Aim of the exercise: Give again, exactly, every line of the entries below from the one that has "Ins and Outs" to the last.

[Itemized modification records]
↓

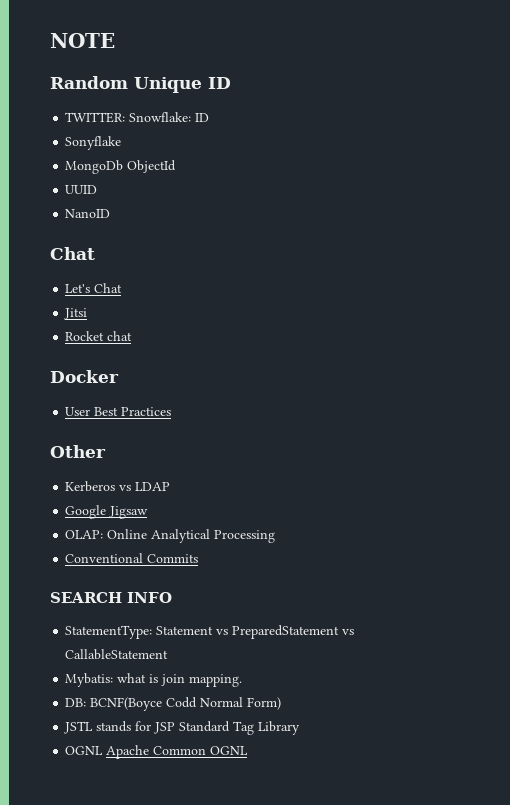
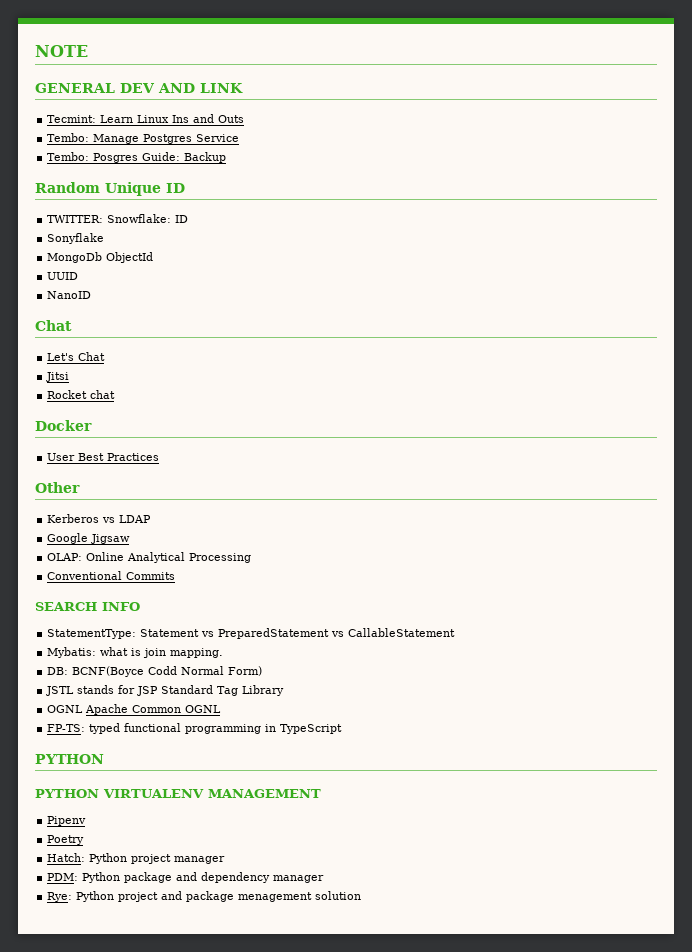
+ GENERAL DEV AND LINK
+ Tecmint: Learn Linux Ins and Outs
+ Tembo: Manage Postgres Service
+ Tembo: Posgres Guide: Backup
+ FP-TS: typed functional programming in TypeScript
+ PYTHON
+ PYTHON VIRTUALENV MANAGEMENT
+ Pipenv
+ Poetry
+ Hatch: Python project manager
+ PDM: Python package and dependency manager
+ Rye: Python project and package menagement solution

↑

Worked solution:
+ Tecmint: Learn Linux Ins and Outs
+ Tembo: Manage Postgres Service
+ Tembo: Posgres Guide: Backup
+ FP-TS: typed functional programming in TypeScript
+ PYTHON
+ PYTHON VIRTUALENV MANAGEMENT
+ Pipenv
+ Poetry
+ Hatch: Python project manager
+ PDM: Python package and dependency manager
+ Rye: Python project and package menagement solution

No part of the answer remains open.